- **TASK TO CARRY OUT**:
Of all the lines in the entries below, give again exactly those starting at the line containing "discount: 20% = 1684.12 -> 20% = 1745.25" and ending at the line containing "total: 6755.67 -> 7000.18", both ends included, and no others.

- **EXERCISE INPUTS**:
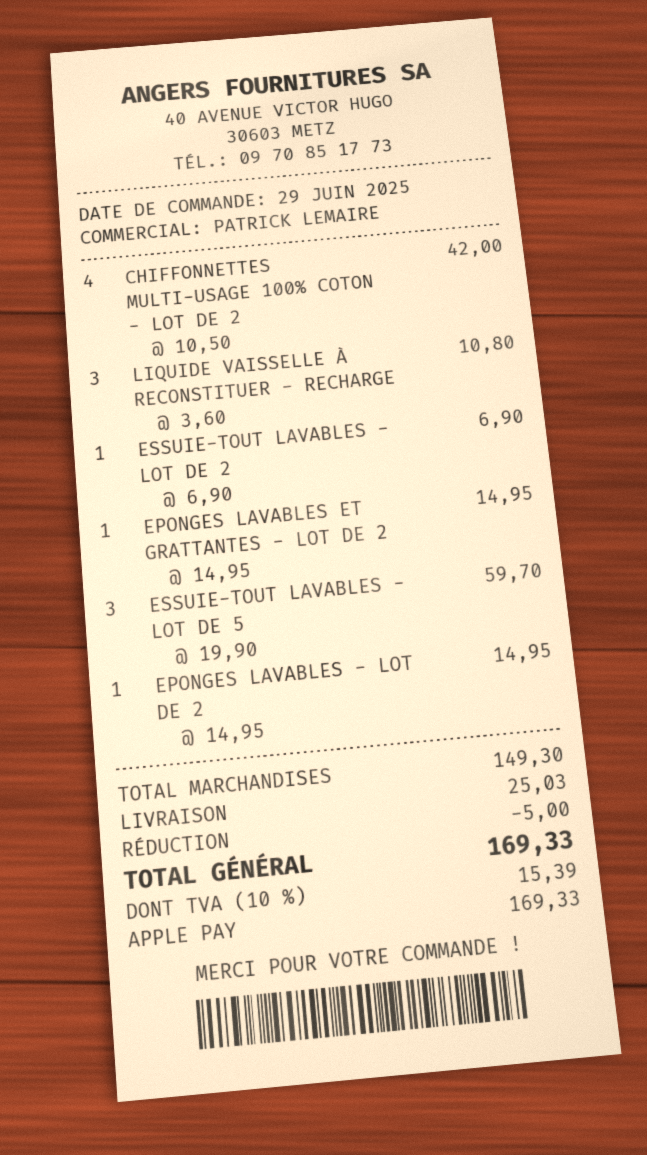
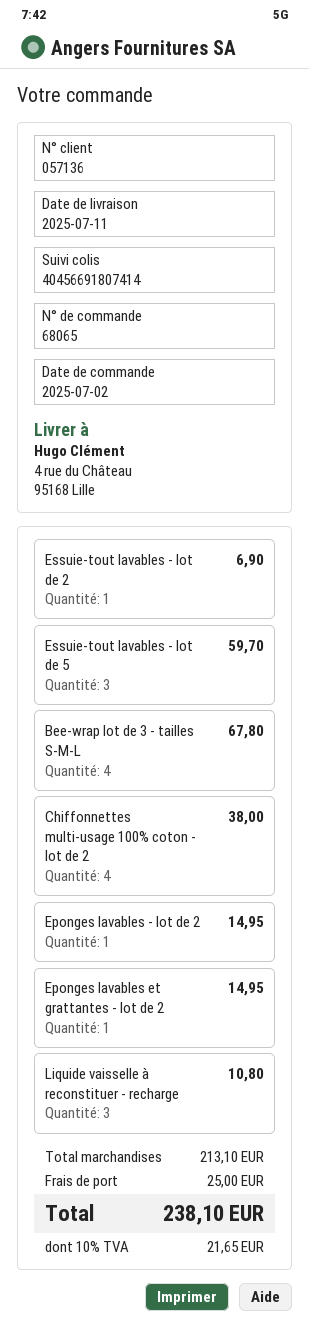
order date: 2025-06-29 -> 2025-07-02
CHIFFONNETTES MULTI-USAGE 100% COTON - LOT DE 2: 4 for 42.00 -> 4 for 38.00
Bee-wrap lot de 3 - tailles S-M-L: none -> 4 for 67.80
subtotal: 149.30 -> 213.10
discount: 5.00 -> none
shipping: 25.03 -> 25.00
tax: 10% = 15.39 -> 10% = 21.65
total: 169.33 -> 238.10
--
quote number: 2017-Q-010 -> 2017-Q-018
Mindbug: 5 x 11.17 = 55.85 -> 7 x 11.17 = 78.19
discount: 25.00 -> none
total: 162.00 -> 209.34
---
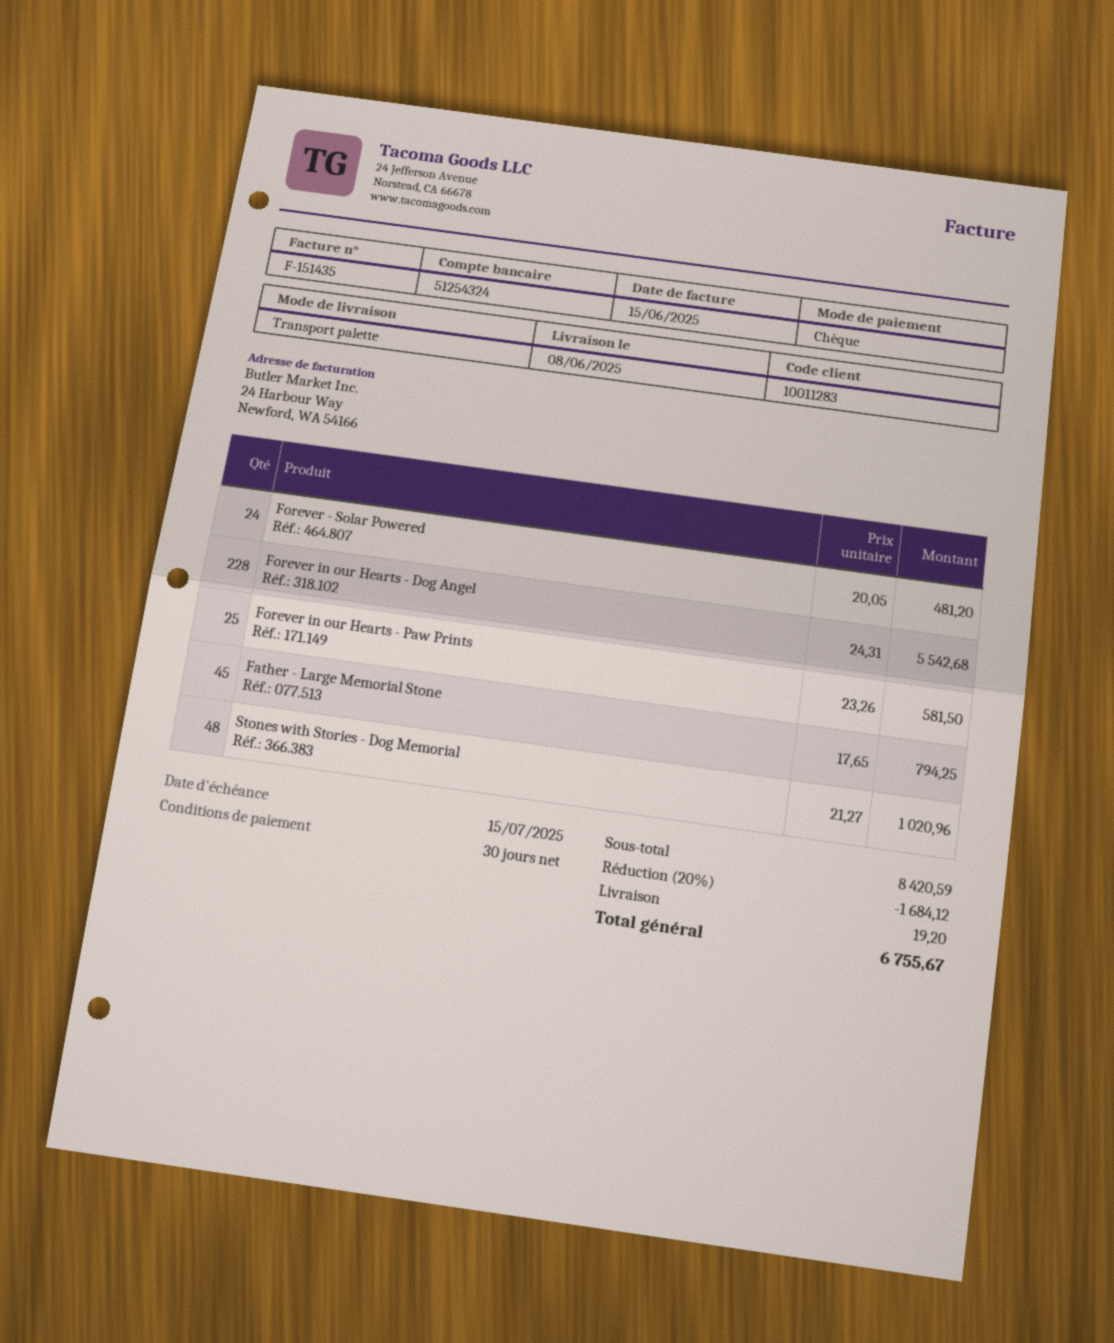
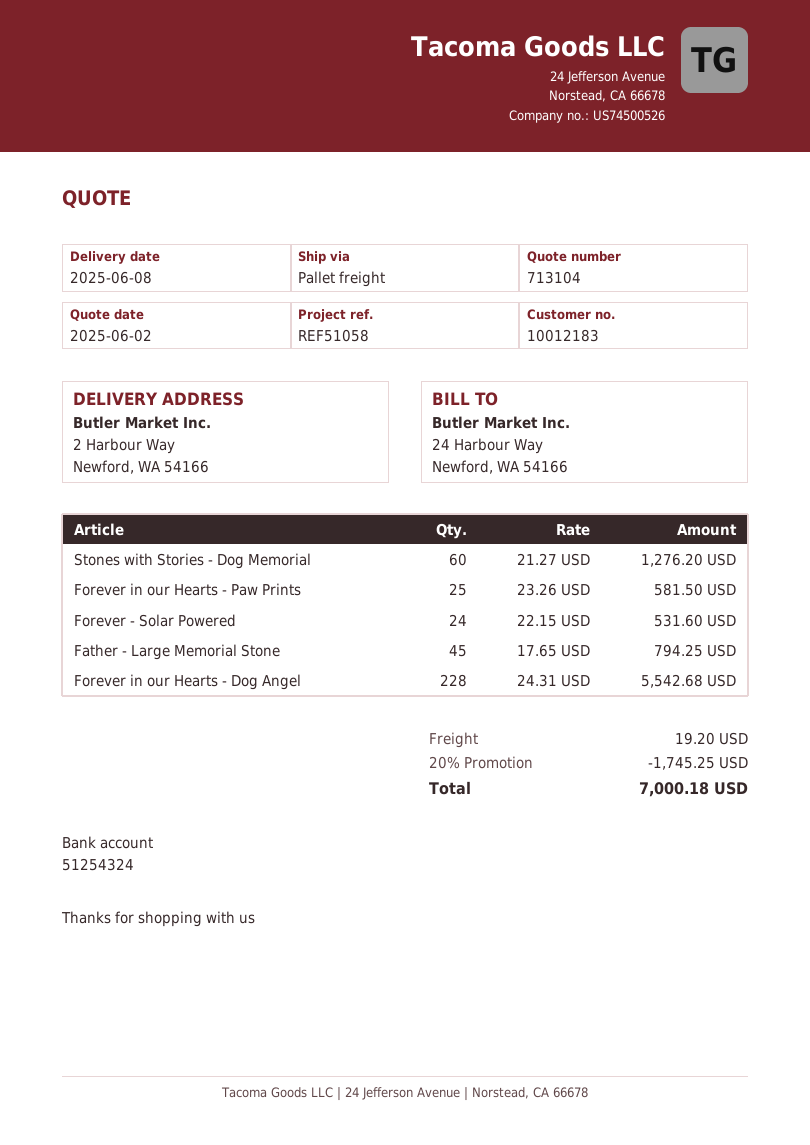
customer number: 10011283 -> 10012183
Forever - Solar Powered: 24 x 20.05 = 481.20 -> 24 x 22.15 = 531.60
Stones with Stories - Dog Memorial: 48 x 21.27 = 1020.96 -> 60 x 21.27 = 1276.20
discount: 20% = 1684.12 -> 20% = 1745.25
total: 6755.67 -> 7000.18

- **TASK ANSWER**:
discount: 20% = 1684.12 -> 20% = 1745.25
total: 6755.67 -> 7000.18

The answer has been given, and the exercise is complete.